It wasn’t. It was a greasy-spoon hamburger shack
beyond the cotton gin on the other side of the street.
Smoke, red-laced with flame, boiled out of the rear
door and the window while the front of the place
was a traffic jam of men trying to get in with hoses
and other men trying to fight their way out with
tables and chairs and a big jukebox. The street was
blocked with swollen white hoses and the one piece
of fire-fighting equipment, an old pumper left over
from the ‘Twenties, while volunteer firemen ran
back and forth carrying axes and yelling at each
other. I slowed down, trying to get a better look, but
the highway cop waved me on with a furious gesture
of his arms, shouting something I couldn’t hear
above the uproar and pointing to the cross street
detouring around the block.
Hell Hath No Fury — 12

I went up a couple of blocks and then turned back
to the main street again, past the corner where the
bank was. It was deserted here. Everybody was
down at the other end fighting the fire or just
gawking and getting in the way. When I turned in at
the lot the other salesman was gone and Harshaw
was alone in the office. As I got out I looked at her,
wondering if she was going to say anything, but the
big eyes were stony and blank, not even seeing me.

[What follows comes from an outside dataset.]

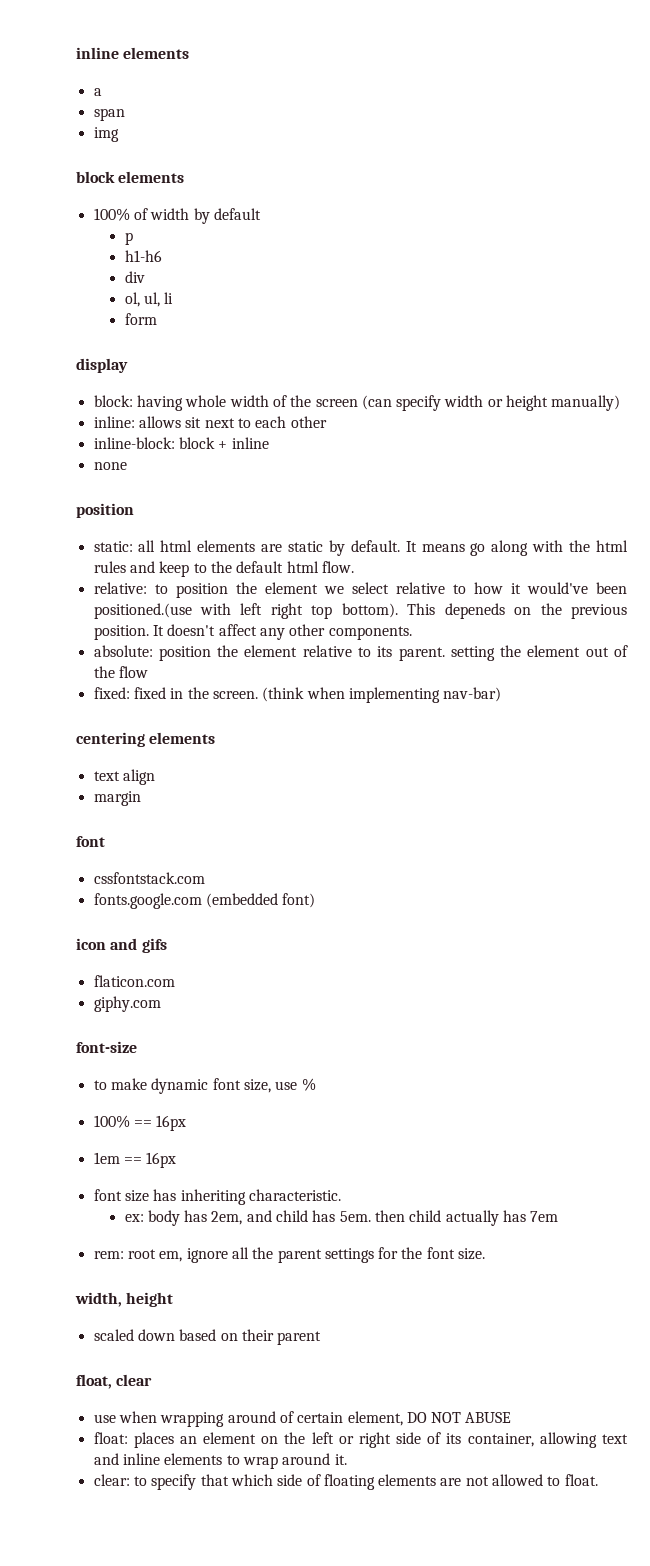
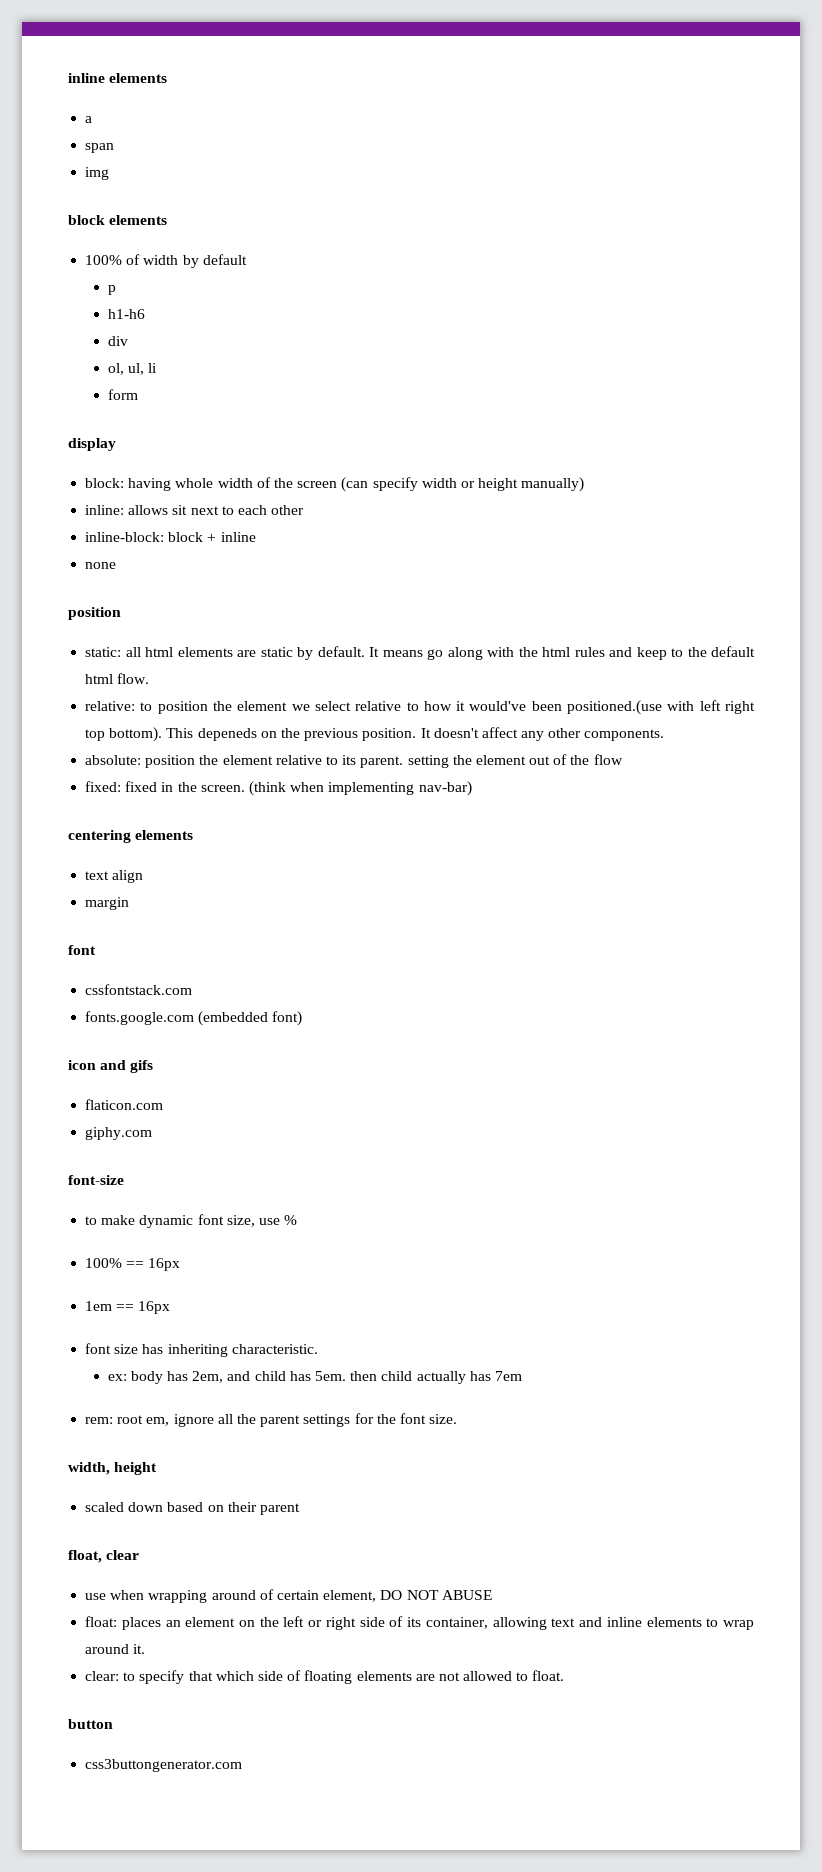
+ button
+ css3buttongenerator.com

She was probably scared blue of what I might say to
Harshaw but she’d die before she’d plead again. She
was a sweet-looking kid taking a beating about
something, and suddenly I was ashamed and wanted
to apologize.
“Wait—“ I started. She turned her head and looked
at me as if I were something crawling out of a
cesspool and went on into the office with her back
straight.
Harshaw was on the phone when I came in and
she was waiting to talk to him. He hung up in a
minute and looked across at me.
“You get the car?” he asked.
“No,” I said. I sat down and lighted a cigarette.
“Why not?”
He had a habit of barking like a non-com, and he
looked like one, like an old master sergeant with
thirty years in. He was stocky and square-faced,
around fifty-five, with a mop of iron gray hair, and
the frosty gray eyes bored into you from under
bushy overhanging brows. There were little tufts of
hair in his ears, and he always had a cigar clamped
in his mouth or in his hand.
I don’t know why I did it. “Because he paid Miss
Harper,” I said.
He grunted. “Just have to do it again next month.
The guy’s a dead-beat. What’s afire down there? The
gin?”
“No. Hamburger joint across from it.”
“Well, how about hanging around while I go to
dinner?”
Hell Hath No Fury — 13
That burned me a little. I’d wasted the whole
morning running an errand for him and now he
wanted me to wait around while he went to eat. I got
up from the table and started to the door. “Sure,” I
said. “As soon as I get back from mine.”
He glared at me. “Maybe you won’t like this job.”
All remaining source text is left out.